** Opening DATA SHOWN block **
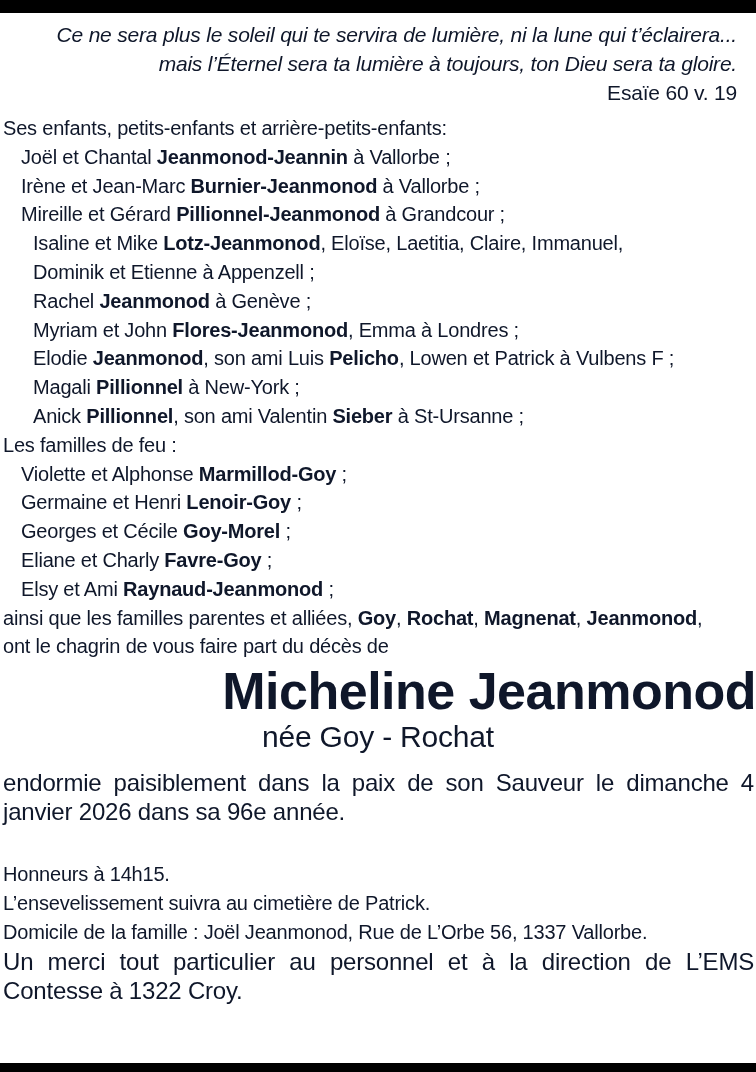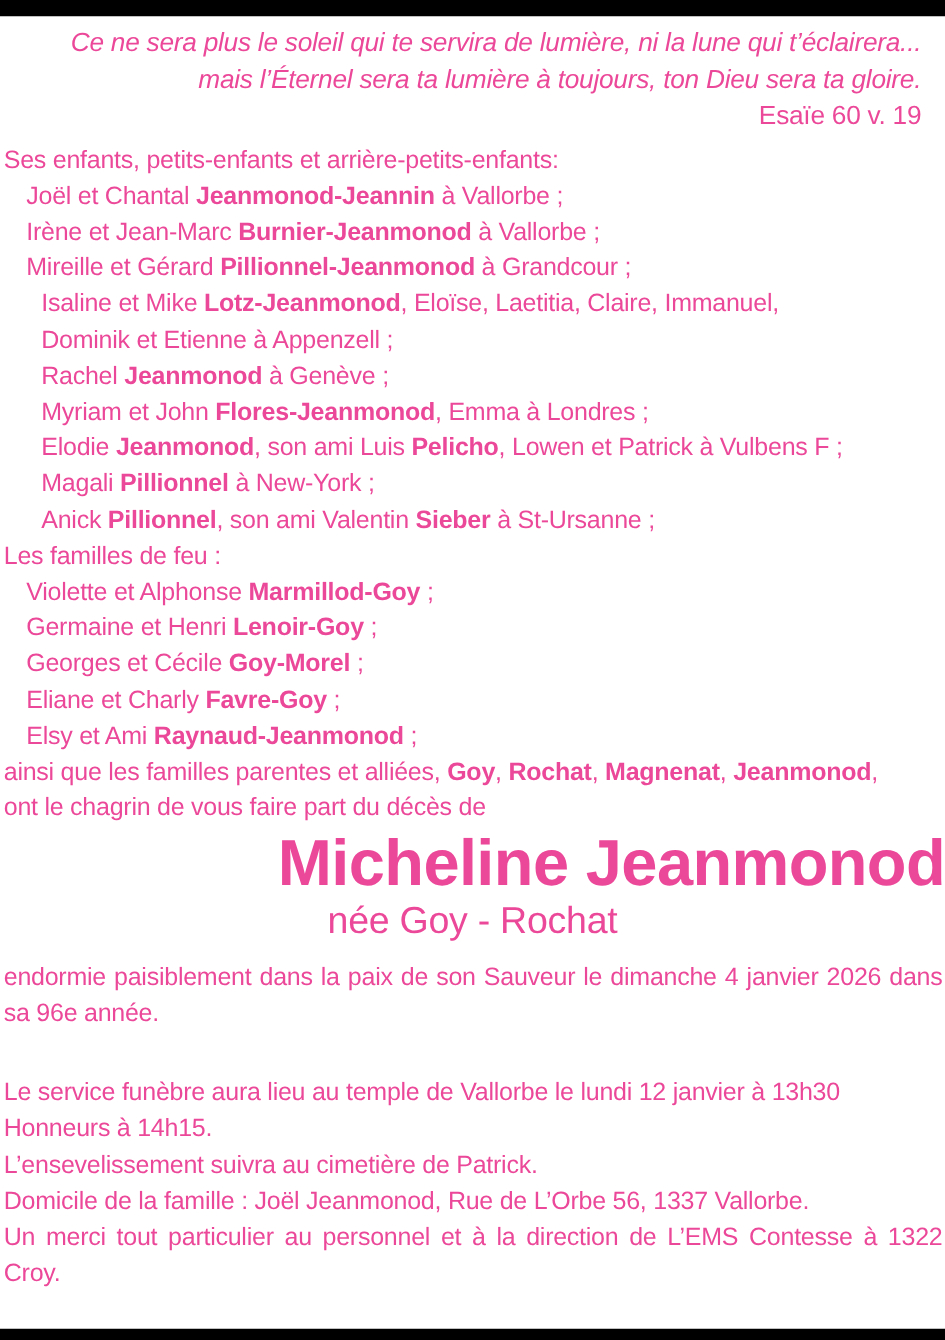--- a/index.html
+++ b/index.html
@@ -8,7 +8,7 @@
     width: 756px;
     height: 1072px;
     background: #ffffff;
-    color: #ec4899;
+    color: #0f172a;
     font-family: "Liberation Sans", sans-serif;
     overflow: hidden;
     letter-spacing: -0.2px;

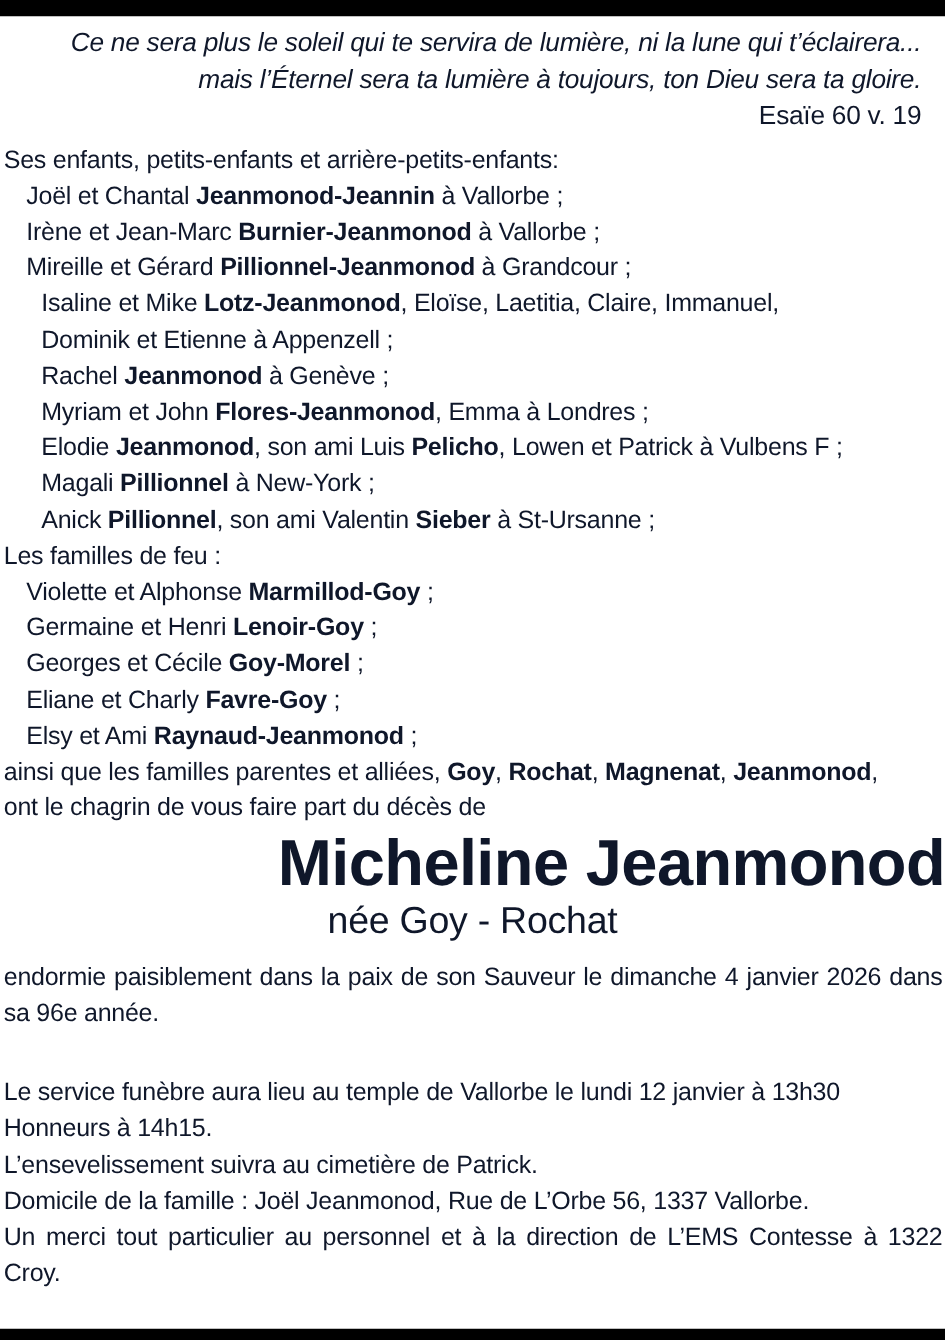--- a/index.html
+++ b/index.html
@@ -59,7 +59,7 @@
   }
 
   .para {
-    font-size: 20px;
+    font-size: 24px;
     line-height: 29px;
     padding-left: 3px;
     padding-right: 2px;

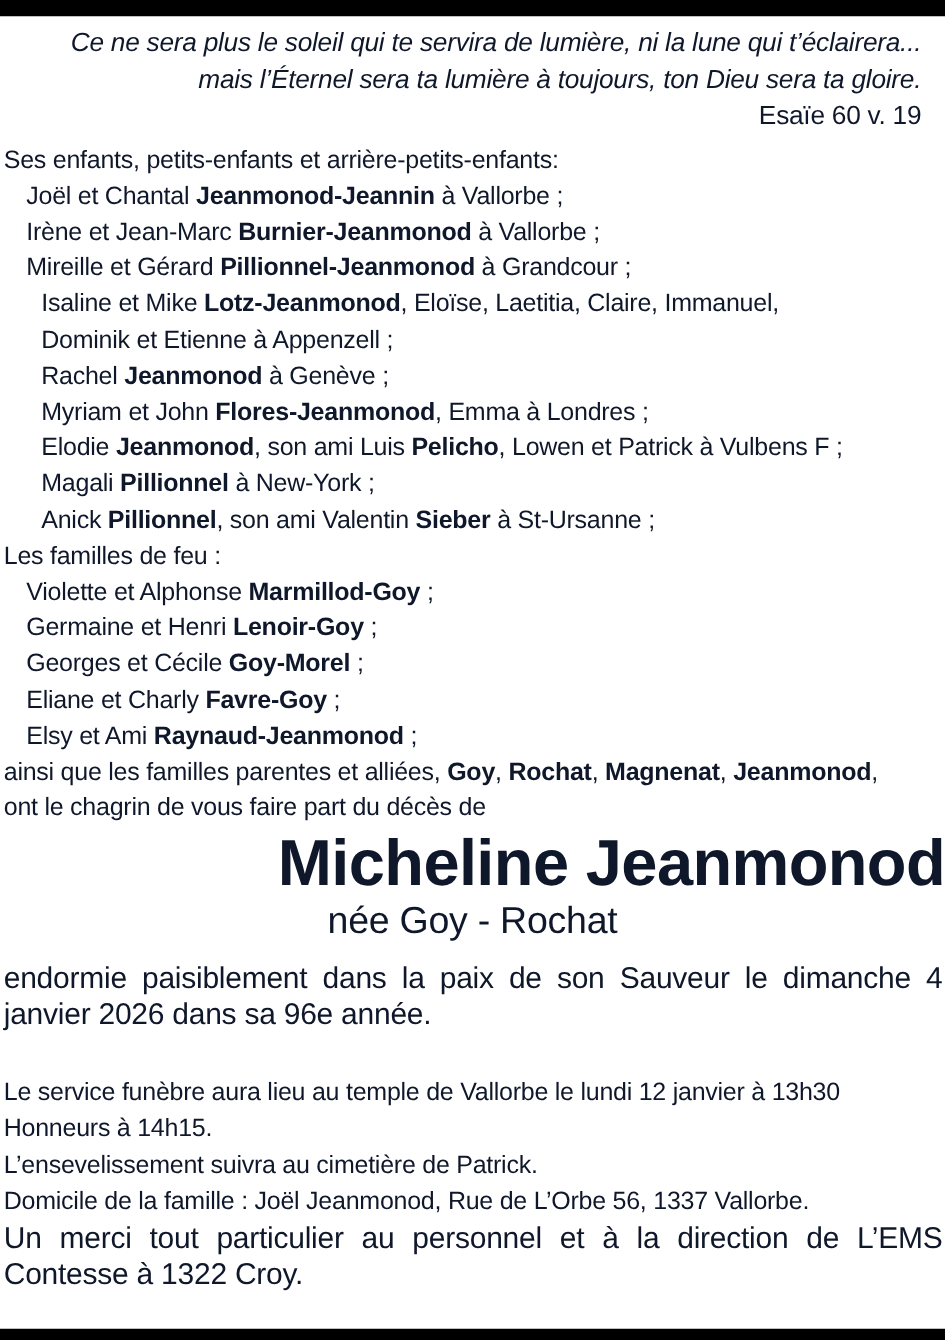--- a/index.html
+++ b/index.html
@@ -115,7 +115,6 @@
   <div class="para death-para">endormie paisiblement dans la paix de son Sauveur le dimanche 4 janvier 2026 dans sa 96e année.</div>
 
   <div class="service-block">
-    <div class="service-line">Le service funèbre aura lieu au temple de Vallorbe le lundi 12 janvier à 13h30</div>
     <div class="service-line">Honneurs à 14h15.</div>
     <div class="service-line">L’ensevelissement suivra au cimetière de Patrick.</div>
     <div class="service-line">Domicile de la famille : Joël Jeanmonod, Rue de L’Orbe 56, 1337 Vallorbe.</div>

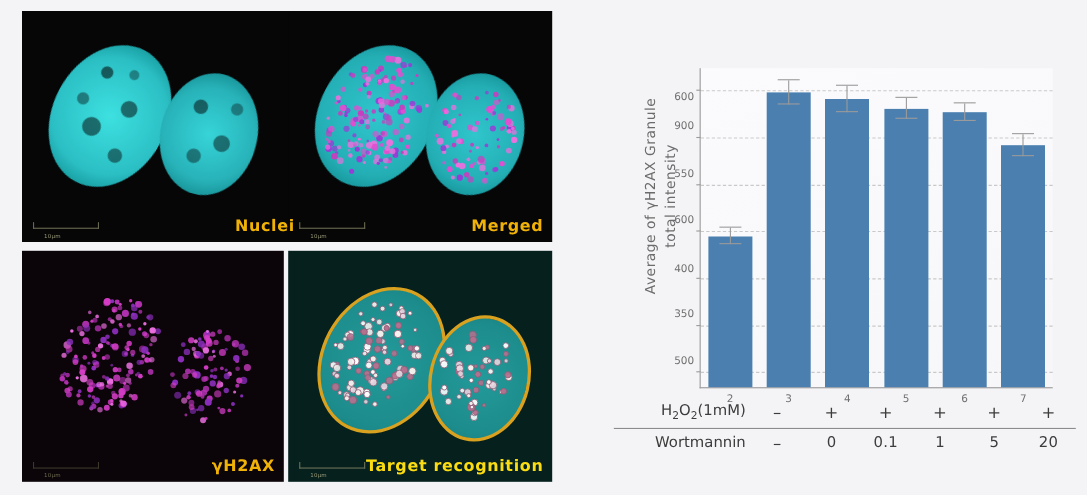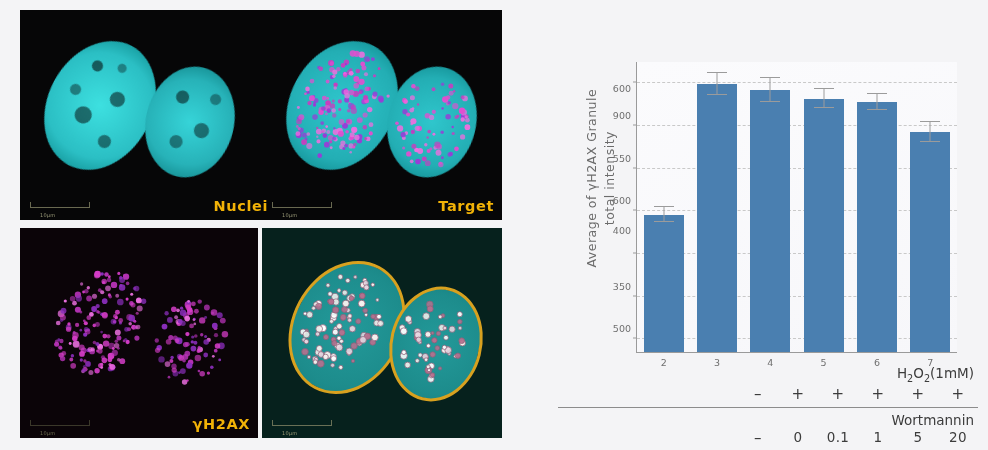--- a/index.html
+++ b/index.html
@@ -532,7 +532,7 @@
       </svg>
     <div class="scalebar"></div>
     <div class="scalebar-text">10µm</div>
-    <div class="panel-label label-gold">Target</div>
+    <div class="panel-label label-gold">Merged</div>
   </div>
 
   <div class="micro-panel panel-bl bg-darkmagenta">

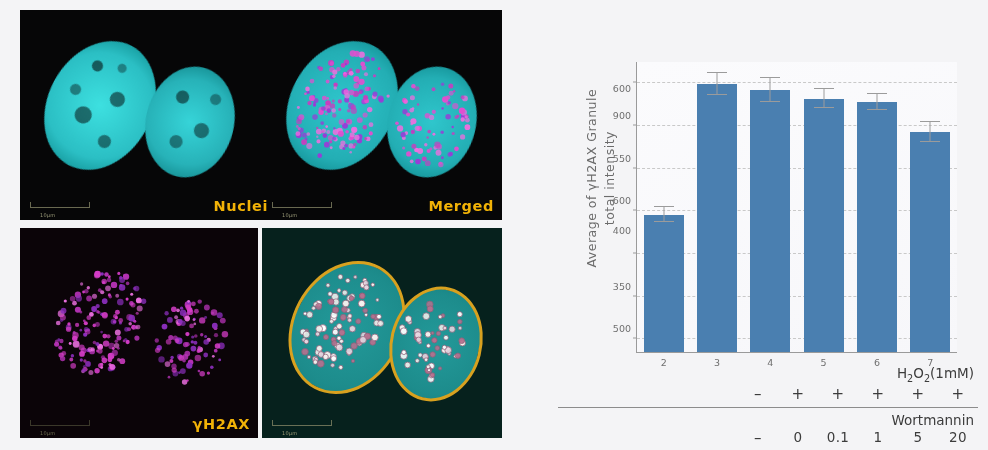--- a/index.html
+++ b/index.html
@@ -990,7 +990,7 @@
         <div class="ytick-label" style="bottom: 140.735px;">600</div>
         <div class="ytick-mark" style="bottom: 140.735px;"></div>
         <div class="gridline" style="bottom: 98.0882px;"></div>
-        <div class="ytick-label" style="bottom: 111px;">400</div>
+        <div class="ytick-label" style="bottom: 96px;">400</div>
         <div class="ytick-mark" style="bottom: 98.0882px;"></div>
         <div class="gridline" style="bottom: 55.4412px;"></div>
         <div class="ytick-label" style="bottom: 55.4412px;">350</div>

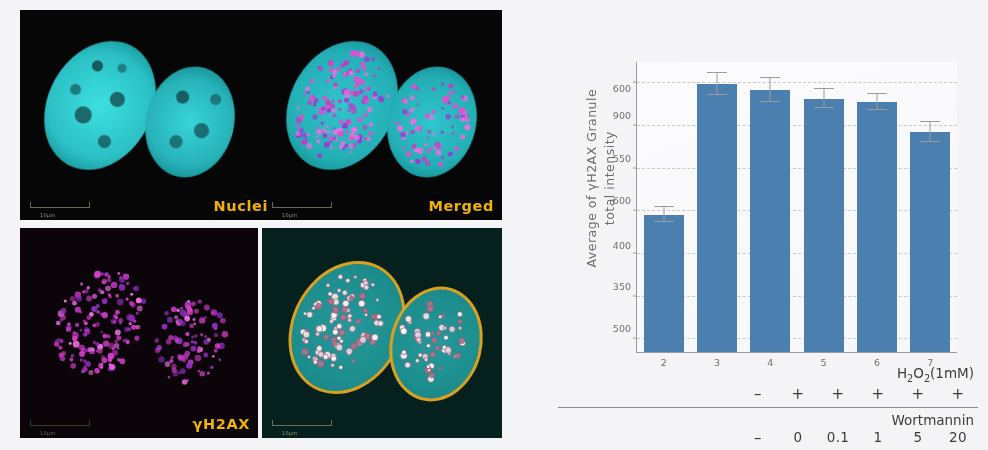--- a/index.html
+++ b/index.html
@@ -245,9 +245,8 @@
   }
   .cond-row {
     display: flex;
-    align-items: flex-end;
+    align-items: center;
     padding: 3px 0;
-    flex-direction: column;
   }
   #cond-row-h2o2 { border-bottom: 1.2px solid #8c8c8c; padding-bottom: 4px; }
   #cond-row-wort { padding-top: 4px; }

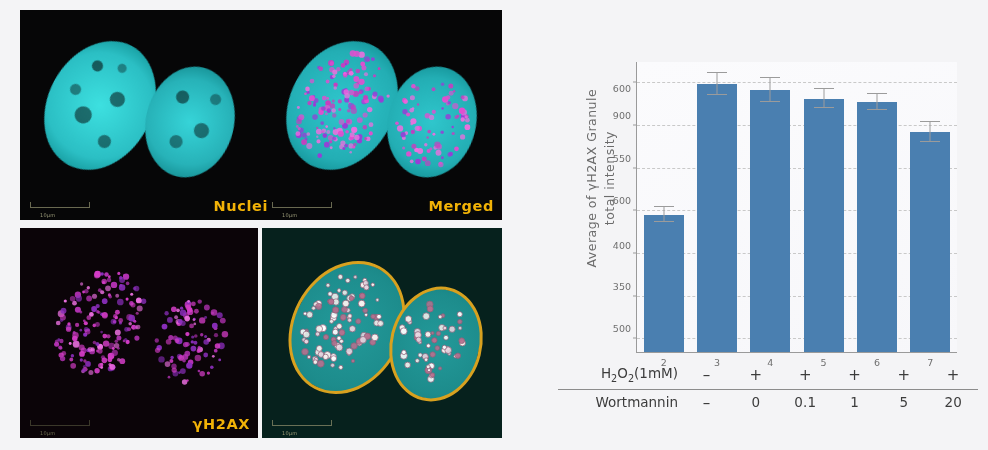--- a/index.html
+++ b/index.html
@@ -964,6 +964,7 @@
       </svg>
     <div class="scalebar"></div>
     <div class="scalebar-text">10µm</div>
+    <div class="panel-label label-yellow">Target  recognition</div>
   </div>
 </div>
** Closing DATA SHOWN block **
## EXERCISE INSTRUCTIONS
Your answer should be an exact copy of the lines from the one with "-964,6 +964,7 @@" through the end of the material, with no other lines.

## RESULT
@@ -964,6 +964,7 @@
       </svg>
     <div class="scalebar"></div>
     <div class="scalebar-text">10µm</div>
+    <div class="panel-label label-yellow">Target  recognition</div>
   </div>
 </div>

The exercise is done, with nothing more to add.